*** Supplied entries Section Begins ***

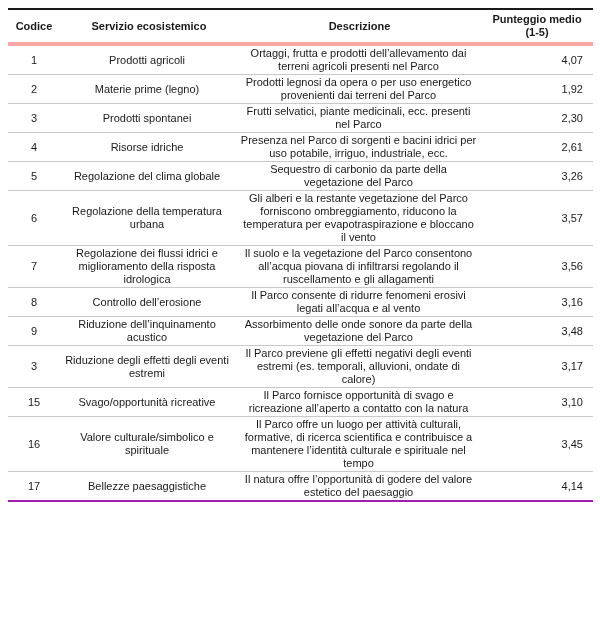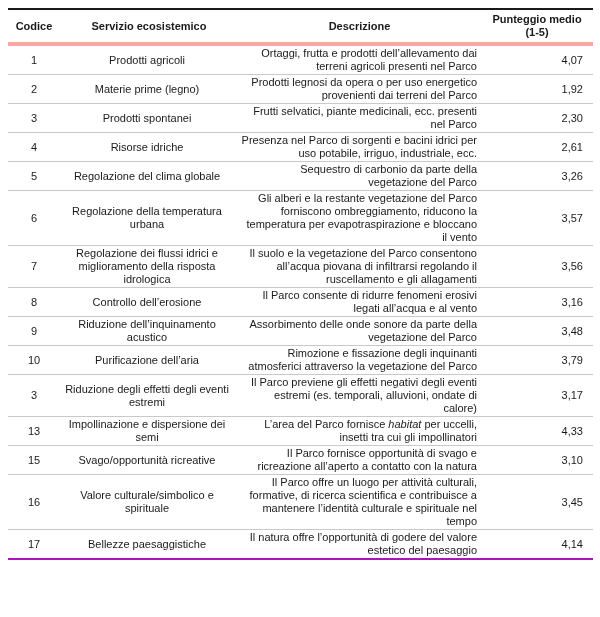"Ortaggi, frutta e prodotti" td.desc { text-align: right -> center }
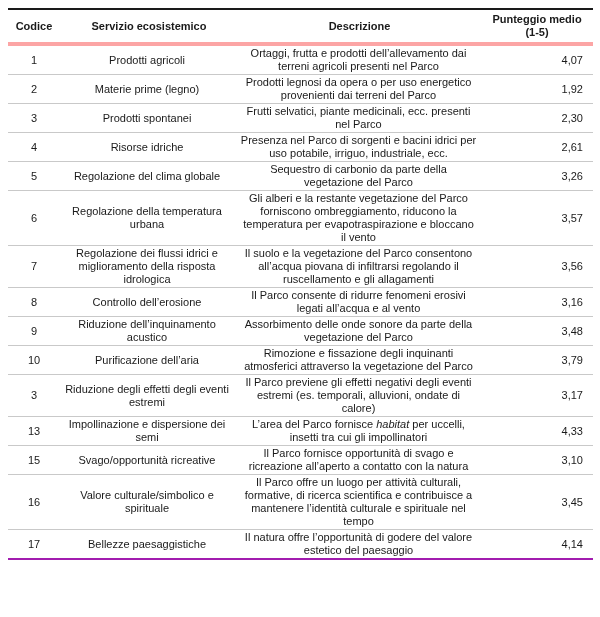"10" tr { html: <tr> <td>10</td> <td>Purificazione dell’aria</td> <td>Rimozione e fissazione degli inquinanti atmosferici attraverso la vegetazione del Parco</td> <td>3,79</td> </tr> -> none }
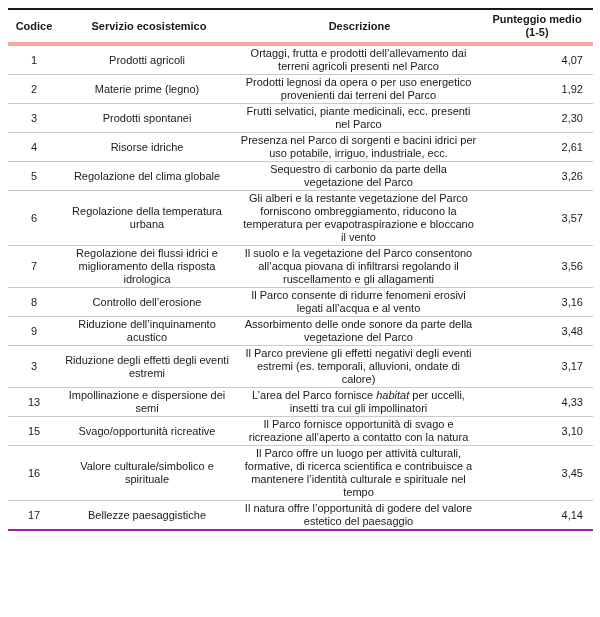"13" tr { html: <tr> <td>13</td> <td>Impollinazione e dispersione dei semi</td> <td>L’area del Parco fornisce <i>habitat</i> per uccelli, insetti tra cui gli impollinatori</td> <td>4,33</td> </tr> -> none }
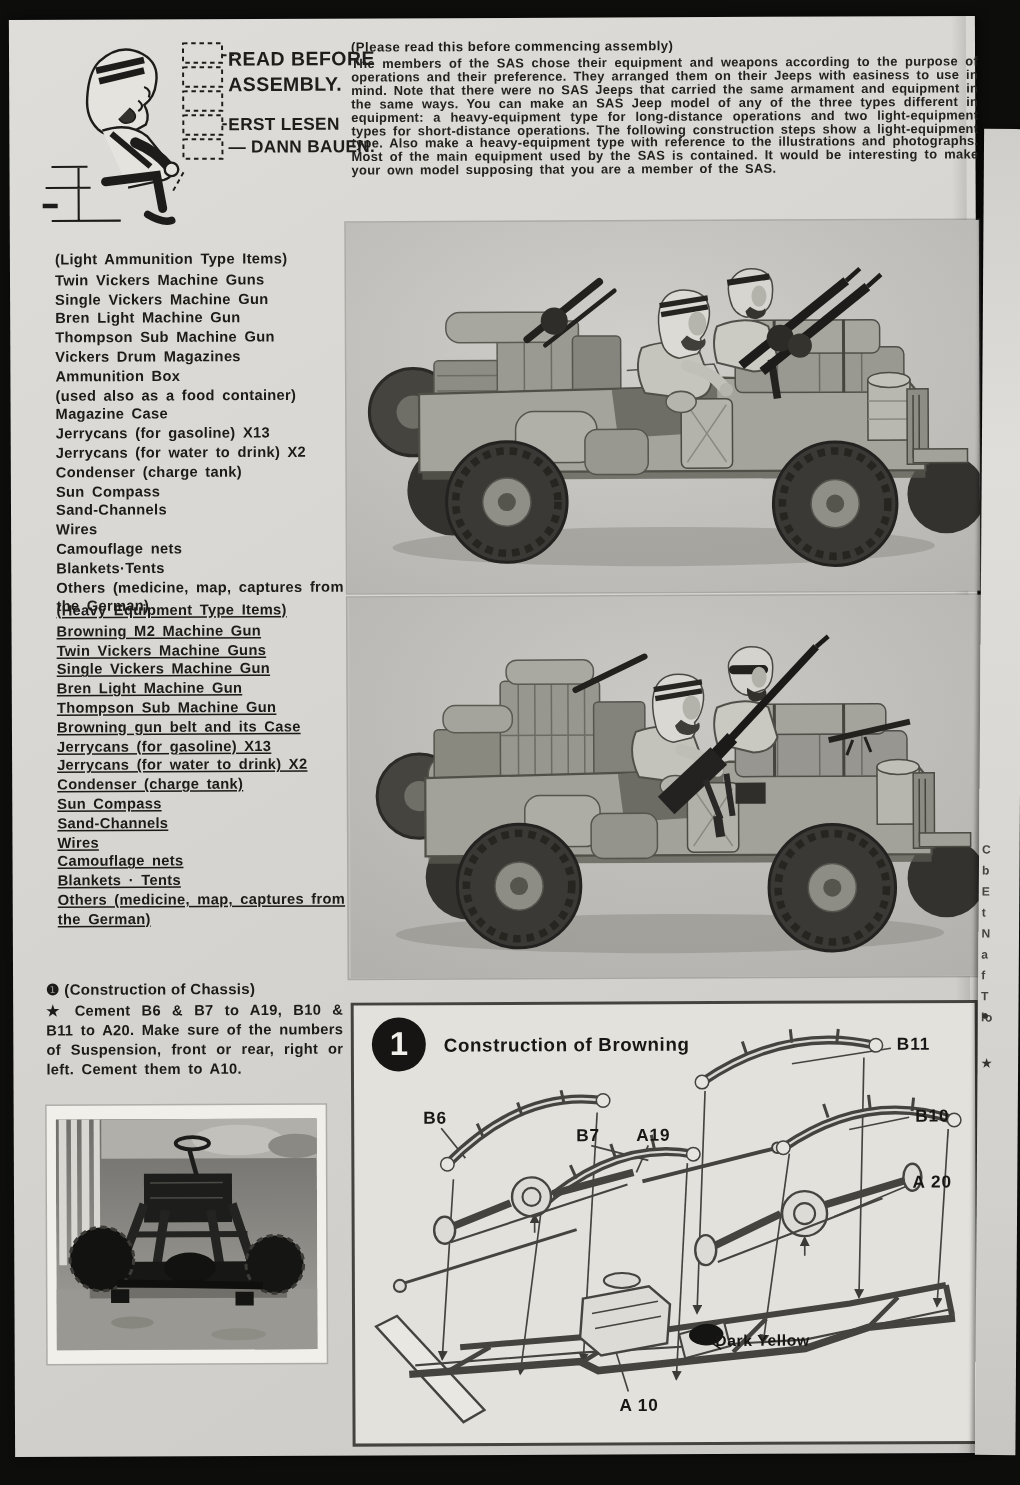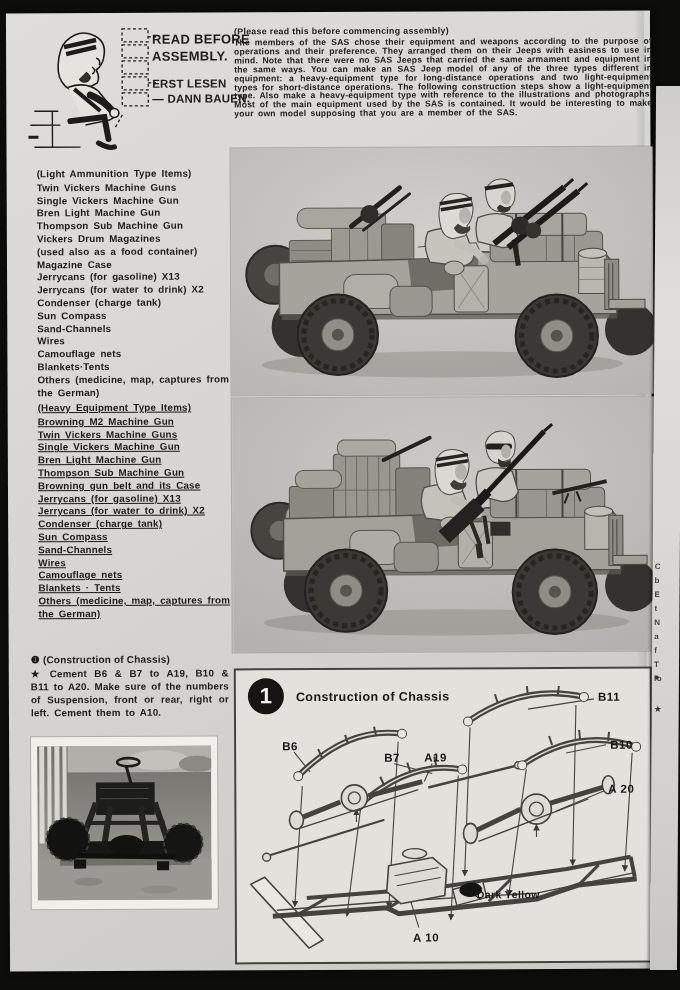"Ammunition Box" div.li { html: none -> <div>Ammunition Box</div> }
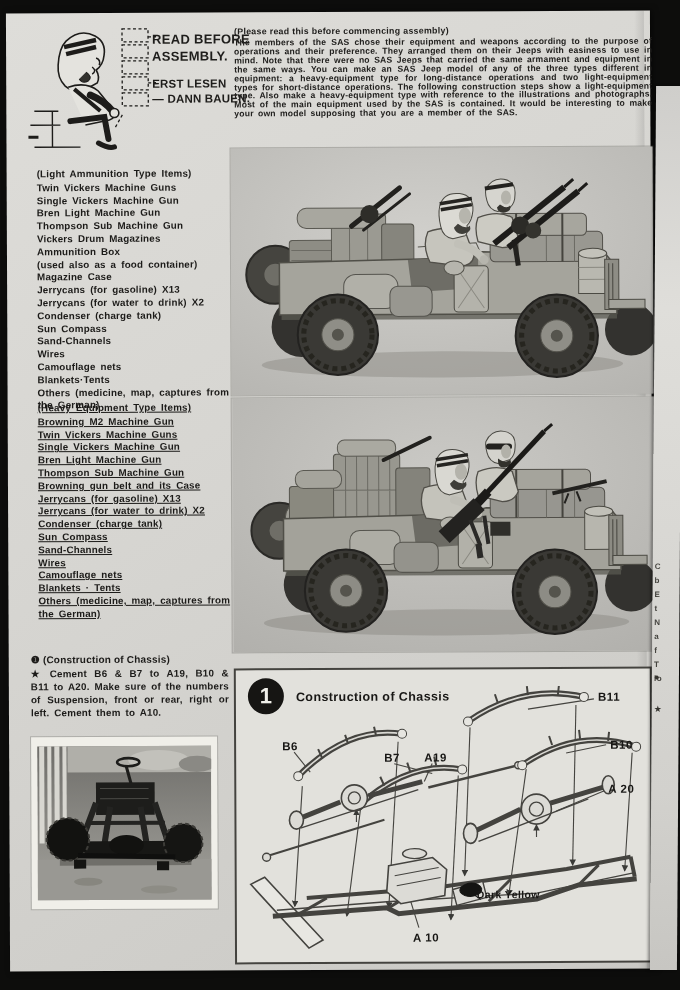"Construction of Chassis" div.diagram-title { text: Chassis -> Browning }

*** Supplied entries Section Ends ***

■ Requirement: The answer must be the listing above, restated word for word, with no images in it.

■ Finished exercise:
"Ortaggi, frutta e prodotti" td.desc { text-align: right -> center }
"10" tr { html: <tr> <td>10</td> <td>Purificazione dell’aria</td> <td>Rimozione e fissazione degli inquinanti atmosferici attraverso la vegetazione del Parco</td> <td>3,79</td> </tr> -> none }
"13" tr { html: <tr> <td>13</td> <td>Impollinazione e dispersione dei semi</td> <td>L’area del Parco fornisce <i>habitat</i> per uccelli, insetti tra cui gli impollinatori</td> <td>4,33</td> </tr> -> none }
"Ammunition Box" div.li { html: none -> <div>Ammunition Box</div> }
"Construction of Chassis" div.diagram-title { text: Chassis -> Browning }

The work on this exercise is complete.